Machine learning-assisted heat transport modelling for full-scale emplacement experiment at Mont Terri underground laboratory

Machine learning (ML)-assisted modelling of deep geological repositories (DGR) is of emerging interest and can help to improve the safe and reliable operation of DGRs as well as the public acceptance. Here, a concept of ML-assisted physical-based 3D heat transport model for the Full-scale Emplacement (FE) experiment performed at Mont Terri Underground Laboratory (URL), is presented. The FE experiment is a 1:1 scale mock-up of a DGR tunnel where heaters simulate emplaced high level waste. ML is applied to sparse sensor data of the water saturation degree in the granulated bentonite material (GBM) yielding a physically and neural network (NN) based surrogate model for the thermal conductivity of the GBM, needed to calculate the temperature evolution in the FE tunnel near-field. In order to investigate the dominant parameters influencing the temperature evolution in the vicinity of the FE experiment, the results of 32 orthogonal test cases have been analysed systematically.
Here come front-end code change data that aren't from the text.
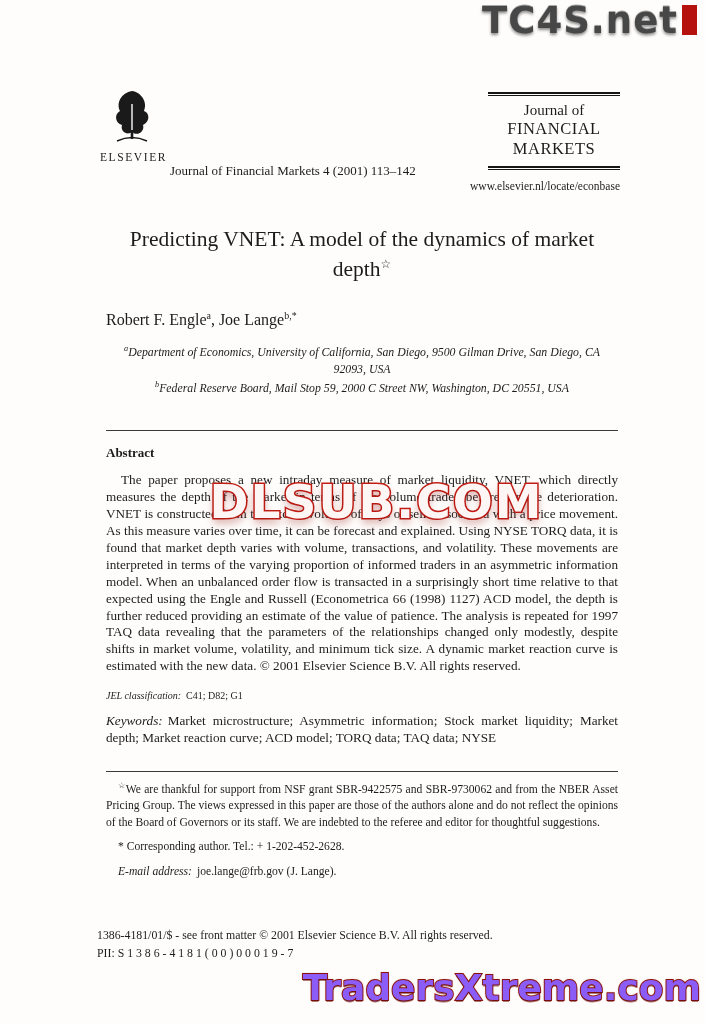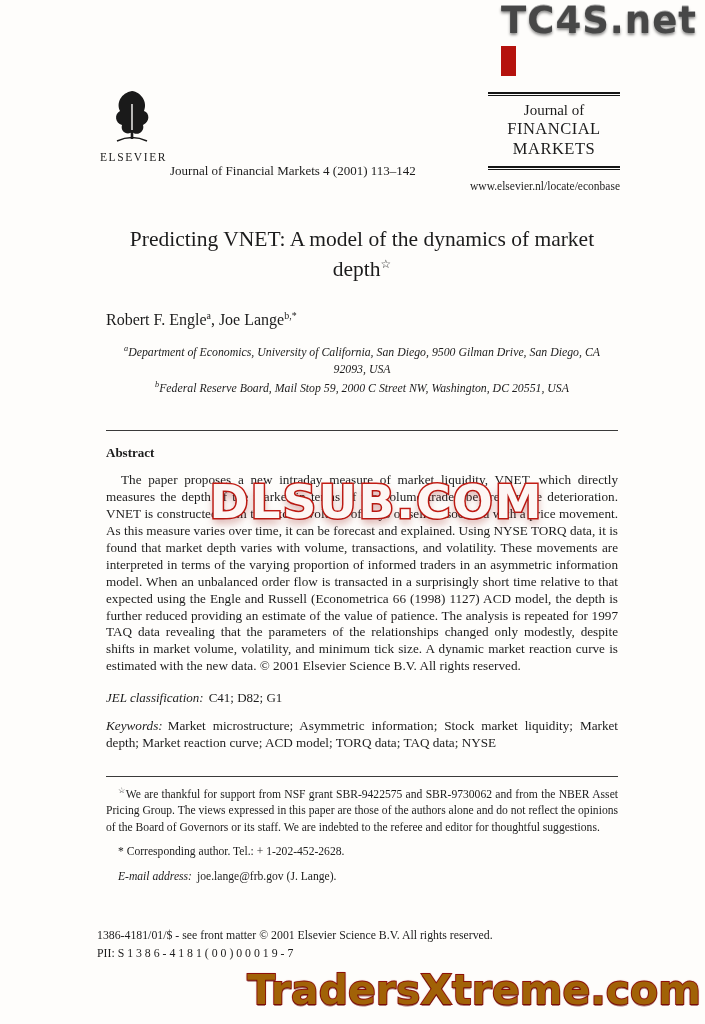--- a/index.html
+++ b/index.html
@@ -10,36 +10,36 @@
     background: #fefdfb; color: #1c1c1c; overflow: hidden;
     font-family: "Liberation Serif", "DejaVu Serif", serif;
   }
 
   
   .wm-top {
     position: absolute; top: 2px; right: 8px;
     display: flex; align-items: flex-start; gap: 4px;
     font-family: "DejaVu Sans", "Liberation Sans", sans-serif;
     font-weight: bold; font-size: 37px; line-height: 1; letter-spacing: 1px;
-    color: #474747; text-shadow: 0 -1px 0 #a8a8a8, 0 2px 3px rgba(0,0,0,.45); flex-direction: column;
+    color: #474747; text-shadow: 0 -1px 0 #a8a8a8, 0 2px 3px rgba(0,0,0,.45);
   }
   .wm-top .red-block { width: 15px; height: 30px; background: #b5120d; margin-top: 3px; }
   .wm-mid {
     position: absolute; top: 474px; left: 0; width: 100%; text-align: center;
     font-family: "DejaVu Sans", "Liberation Sans", sans-serif;
     font-weight: bold; font-size: 47px; letter-spacing: 2px;
     color: #fdf6f4; -webkit-text-stroke: 3px #c41e16; paint-order: stroke;
     text-shadow: 0 0 1px #c41e16, 0 5px 8px rgba(140,10,5,.35);
     padding-left: 48px;
   }
   .wm-bottom {
     position: absolute; top: 970px; right: 0; padding-right: 4px;
     font-family: "DejaVu Sans", "Liberation Sans", sans-serif;
-    font-weight: bold; font-size: 41px; line-height: 1;
-    color: #a16207; -webkit-text-stroke: 1.8px #8d120b; paint-order: stroke;
+    font-weight: bold; font-size: 36px; line-height: 1;
+    color: #8b5cf6; -webkit-text-stroke: 1.8px #8d120b; paint-order: stroke;
     text-shadow: 0 2px 0 rgba(100,8,4,.5), 0 0 2px #8d120b;
   }
 
   
   .elsevier { position: absolute; left: 100px; top: 84px; width: 64px; text-align: center; }
   .elsevier .word { font-size: 11.5px; letter-spacing: 1.6px; margin-top: 3px; }
   .citation { position: absolute; left: 170px; top: 163px; width: 290px; text-align: left; font-size: 13px; }
   .jbox { position: absolute; top: 92px; right: 85px; width: 132px; text-align: center; }
   .drule { height: 4px; border-top: 2px solid #161616; border-bottom: 1px solid #161616; }
   .jbox-text { padding: 6px 0 7px; }
@@ -52,21 +52,21 @@
   .title { font-size: 21.5px; font-weight: normal; text-align: center; margin: 0; line-height: 1.4; padding: 0 14px; }
   .title sup { font-size: .55em; }
   .authors { font-size: 16px; margin-top: 26px; }
   .authors sup { font-size: .62em; }
   .affiliations { margin-top: 13px; text-align: center; font-style: italic; font-size: 11.8px; line-height: 1.5; padding: 0 16px; }
   .affil sup { font-size: .7em; }
   .rule  { border-top: 1px solid #3a3a3a; margin-top: 33px; }
   .rule2 { border-top: 1px solid #3a3a3a; margin-top: 25px; }
   .abs-head { font-weight: bold; font-size: 13px; margin: 14px 0 0; }
   .abs-text { font-size: 13.2px; line-height: 1.28; text-align: justify; margin: 11px 0 0; text-indent: 15px; }
-  .jel { font-size: 13px; margin: 15px 0 0; }
+  .jel { font-size: 10px; margin: 15px 0 0; }
   .it { font-style: italic; margin-right: 5px; }
   .keywords { font-size: 13.2px; line-height: 1.25; text-align: justify; margin: 12px 0 0; }
   .fn { font-size: 11.6px; line-height: 1.42; text-align: justify; margin: 8px 0 0; }
   .fn sup { font-size: .7em; }
   .fn-indent { text-indent: 12px; }
   .footer { position: absolute; left: 97px; top: 926px; font-size: 11.8px; line-height: 1.55; }
   .footer p { margin: 0; }
 </style>
 </head>
 <body>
For the ML predicted water saturation degree, three NN methods are tested. The Elman NN (with a Pearson's r coefficient of 0.9911, a mean squared error (MSE) of 4.62, and mean absolute error (MAE) of 1.44) operates better than the back propagation (BP) and cascade BP (CBP) NN methods. Results of ML-assisted heat transport calculations are validated with the large experimental dataset of 137 × 10 temperature sensor data points (errors range within 7%). Parameters uncertainty ranges of ±10% for thermal conductivities of the GBM λGBM and bentonite block λblock are analysed and bands of temperature uncertainties are compared with temperature sensor data, which allows sensor data assessment including identification of the faulty sensor data. The ML-assisted physical modelling framework can be applied to future DGRs.